— COMENTÁRIOS DE ALVO DUMBLEDORE SOBRE —
“O bruxo e o caldeirão saltitante”
UM VELHO BRUXO GENEROSO resolve dar uma lição ao
filho insensível, apresentando-lhe uma amostra do sofrimento dos trouxas
locais. Desperta assim a consciência do jovem mago, que concorda em usar sua
magia em benefício dos vizinhos não-mágicos. A primeira vista, uma fábula
simples e comovente, e ao crer nisso, a pessoa se revelaria uma pobre inocente.
Uma história pró-trouxas, retratando um
pai que ama os trouxas e é superior em magia a um filho que os detesta? É no
mínimo surpreendente que qualquer cópia da versão original desse conto tenha
sobrevivido às chamas a que frequentemente foi lançada. Beedle estava fora de
sintonia com seu tempo ao pregar uma mensagem de amor fraternal aos trouxas.

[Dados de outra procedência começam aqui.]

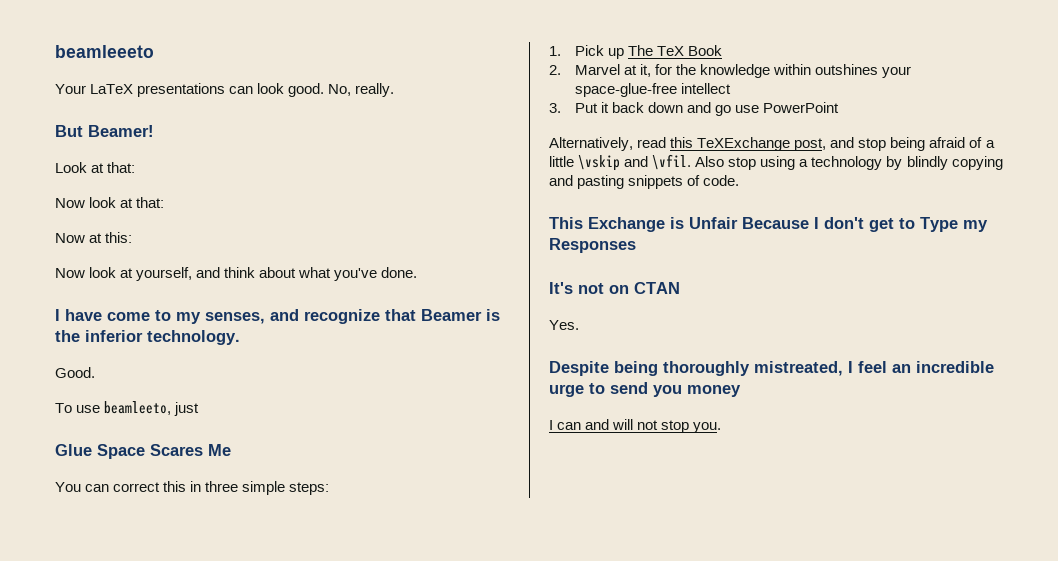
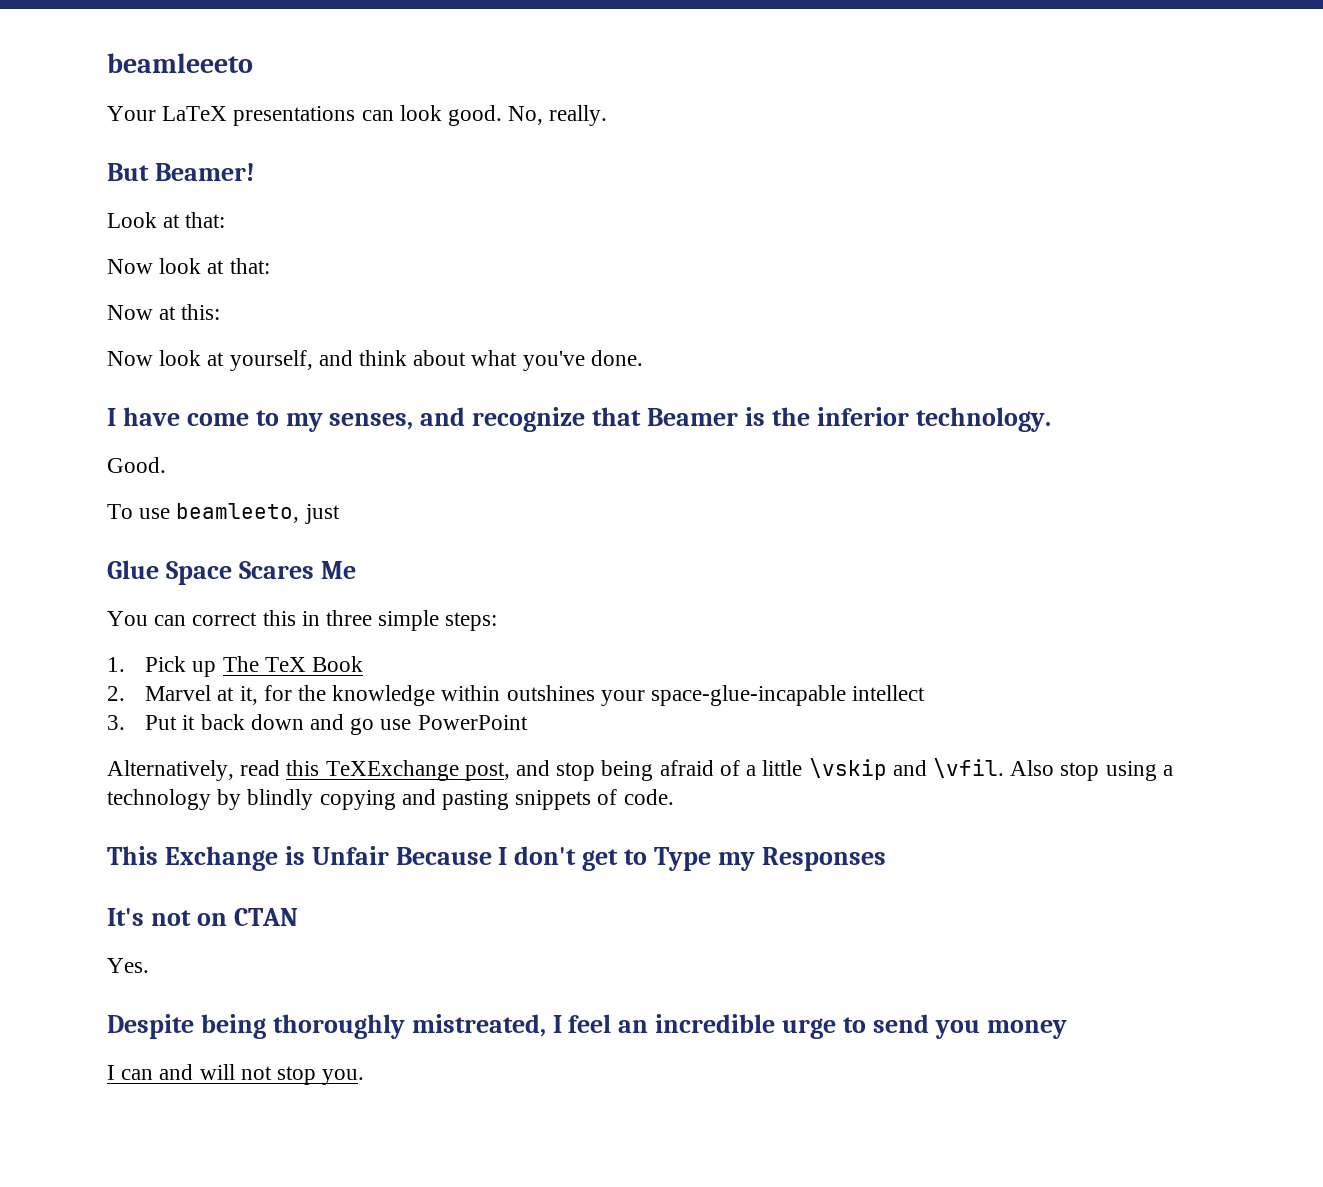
- 2. Marvel at it, for the knowledge within outshines your space-glue-free intellect
+ 2. Marvel at it, for the knowledge within outshines your space-glue-incapable intellect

No início do século XV, a perseguição
de bruxos se intensificava por toda a Europa. Muitos na comunidade mágica
achavam, com toda a razão, que se oferecer para lançar um feitiço no porco
doente do vizinho trouxa equivalia a se oferecer para buscar lenha para sua
pira [1].
“Que os trouxas se arranjem sozinhos!”,
bradavam os bruxos ao mesmo tempo em que se afastavam cada vez mais dos seus
irmãos não-mágicos, um movimento que culminou no Código Internacional de Sigilo
em Magia, em 1689, data em que eles entraram por livre e espontânea vontade na
clandestinidade.
[1] É verdade que os bruxos e bruxas legítimos tinham razoável experiência em escapar da fogueira, do cepo e da forca (ver meus comentários sobre Lisette de Lapin nas notas sobre “Babbitty, a Coelha, e seu Toco Gargalhante”). Contudo, ocorreram de fato numerosas mortes: Sir Nicholas de Mimsy-Porpington (em vida, um bruxo na corte real e, na morte, o fantasma da Torre da Grifinória) revê sua varinha confiscada antes de ser trancado em uma masmorra, e assim ficou impedido de usar magia para fugir à sua execução. E as famílias bruxas eram particularmente sujeitas a perder membros mais jovens, cuja inabilidade para controlar seus poderes mágicos os tornava conspícuos e vulneráveis aos caçadores de bruxos.
Contudo, sendo as crianças como são, o
grotesco caldeirão saltitante cativou sua imaginação. A solução foi eliminar a
moral pró-trouxa, mas preservar o caldeirão verruguento, e, já na metade do
século XVI, uma nova versão do conto circulava amplamente entre as famílias
bruxas. Na história revista, o caldeirão saltitante protege um inocente bruxo
dos seus vizinhos armados de archotes, afugentando-os de sua cabana,
capturando-os e engolindo-os inteiros. No final da história, quando a panela já
consumiu a maioria dos vizinhos, o bruxo obtém, dos poucos aldeões que
restaram, a promessa de que o deixarão praticar sua magia em paz. Em troca, ele
instrui a panela a devolver as vítimas, que são devidamente arrotadas de suas
profundezas, ligeiramente estropiadas. Até hoje, algumas crianças bruxas ouvem
apenas esta versão revista contada por seus pais (em geral antitrouxas), e a
original, se e quando a lêem, é uma grande surpresa.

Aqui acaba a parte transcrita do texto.